In 2016 Time magazine included Kahn's first camera phone photo in their list of the 100 most influential photos of all time. In 2017, Subconscious Films created a short film recreating the day that Philippe instantly shared the first camera-phone photo of the birth of his daughter Sophie.

==Gay rights advocacy==
Under Kahn's direction, Borland became the first software company to offer domestic partners full benefits and a pioneer for gay rights in Silicon Valley. Kahn was a key speaker at the pivotal gay rights conference on the Apple campus on 19 October 1993.

==Personal life==
Kahn has four children: Laura, Estelle, Samuel and Sophie. He married Sonia Lee, with whom he has daughter Sophie. Sonia co-founded three of Kahn's companies with him: Fullpower Technologies, LightSurf and Starfish Software.

===Sailing and sports===

Philippe Kahn's focus on the environment and the outdoors led him to the sport of sailing. A comparatively late starter, he found success within a few years winning multiple races.

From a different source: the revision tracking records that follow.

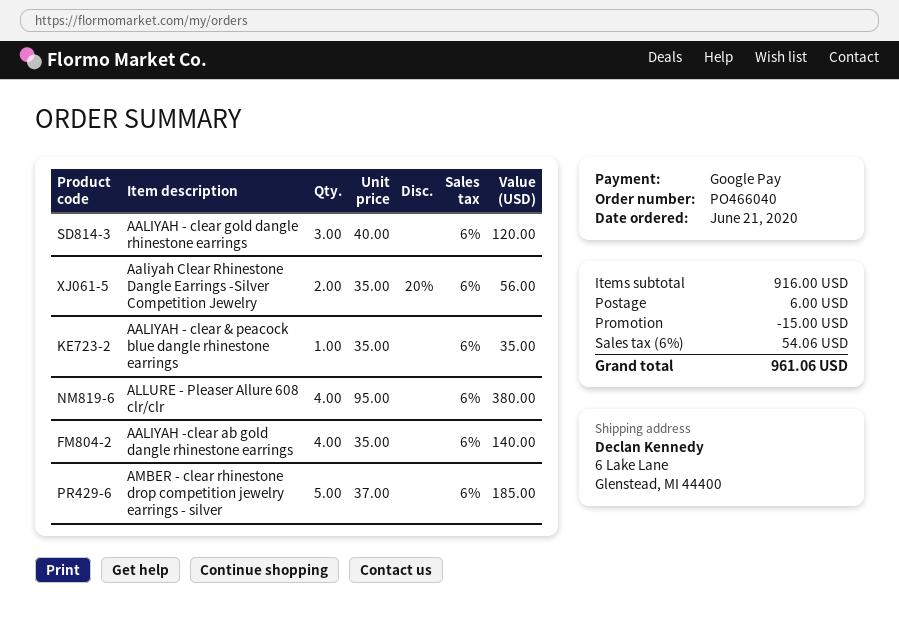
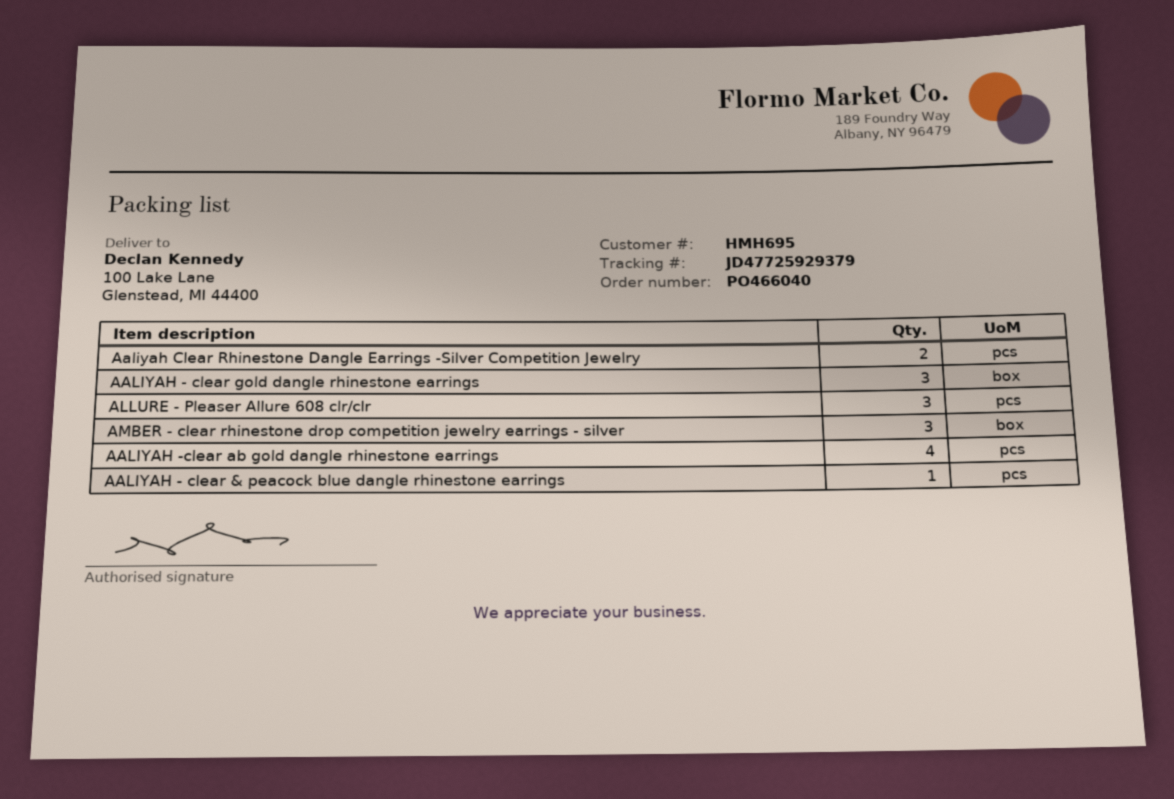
ship to: 6 Lake Lane, Glenstead, MI 44400 -> 100 Lake Lane, Glenstead, MI 44400
ALLURE - Pleaser Allure 608 clr/clr: 4 -> 3
AMBER - clear rhinestone drop competition jewelry earrings - silver: 5 -> 3

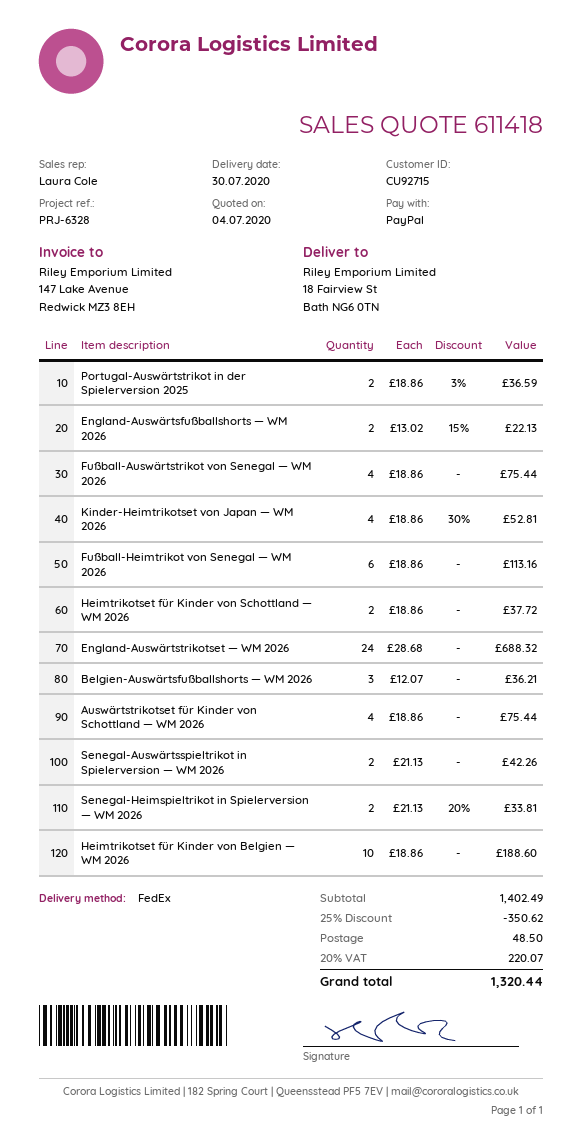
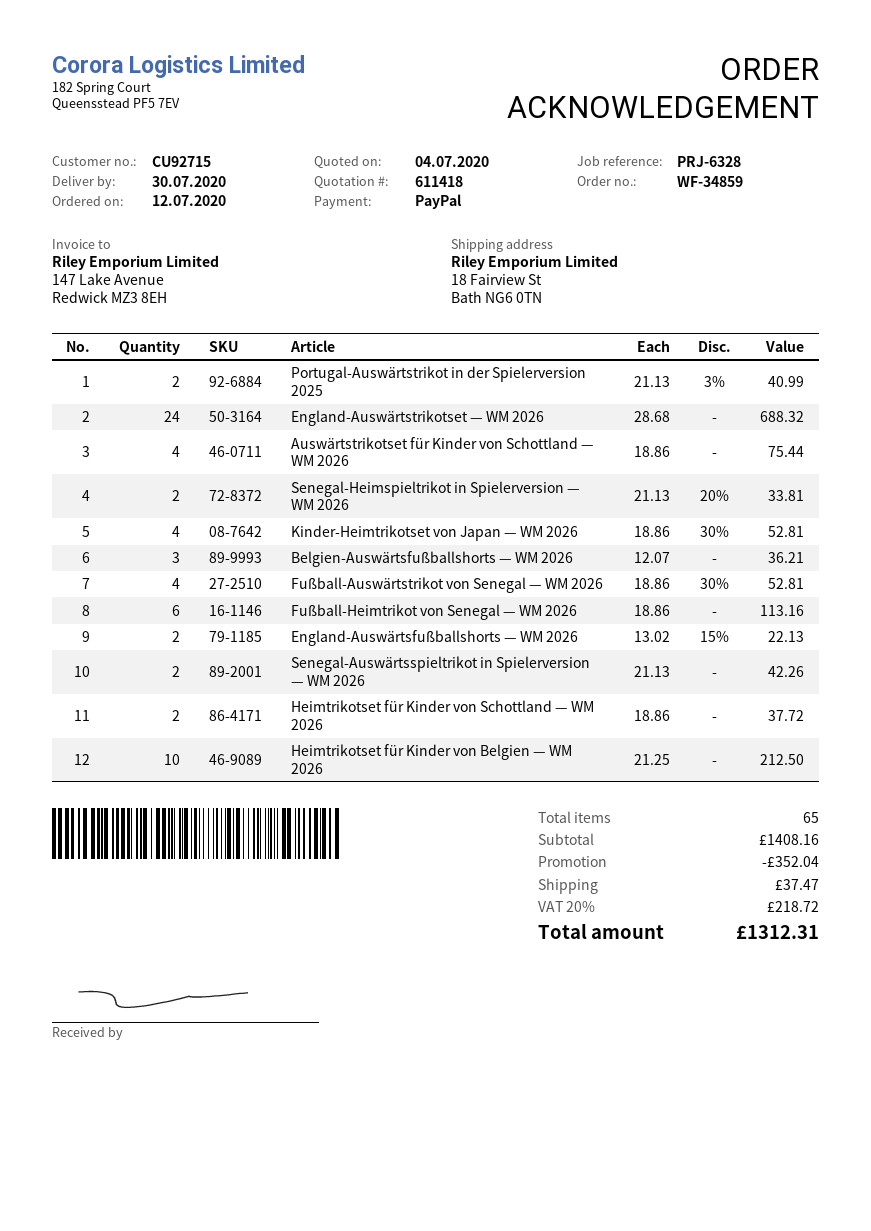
Portugal-Auswärtstrikot in der Spielerversion 2025: 2 x 18.86 - 3% = 36.59 -> 2 x 21.13 - 3% = 40.99
Fußball-Auswärtstrikot von Senegal — WM 2026: 4 x 18.86 = 75.44 -> 4 x 18.86 - 30% = 52.81
Heimtrikotset für Kinder von Belgien — WM 2026: 10 x 18.86 = 188.60 -> 10 x 21.25 = 212.50
subtotal: 1402.49 -> 1408.16
discount: 350.62 -> 352.04
shipping: 48.50 -> 37.47
tax: 20% = 220.07 -> 20% = 218.72
total: 1320.44 -> 1312.31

He declared, "I have to learn how to sail before I die." As a result he found himself drawn to Santa Cruz, California: "I tell people, if you love sailing, you'll love Santa Cruz."

Kahn's sailing team, Pegasus Racing, has competed in numerous international world championships. An offshore sailor with over 10 trans-Pacific crossings, Kahn holds the Transpac double handed (two-crewmember) record from San Francisco to O'ahu, Hawai'i.

His sailing achievements also include winning the double handed division of the 2009 Transpacific Yacht Race from Los Angeles to Hawai'i and setting the Transpac record at 7 days, 19 hours, beating the previous time of 10 days, 4 hours.

Kahn's son Samuel ("Shark") also took up sailing as a boy. In his teenage years he had several outstanding race wins, including the 2003 Melges 24 Worlds race right after he turned 15. He has competed against his father.

==Lee-Kahn Foundation==
Kahn and his wife Sonia run the Lee-Kahn Foundation. According to the foundation's website, it sponsors local and national non-profit organizations focused on environmental causes and works to improve access to health care, education, and the arts.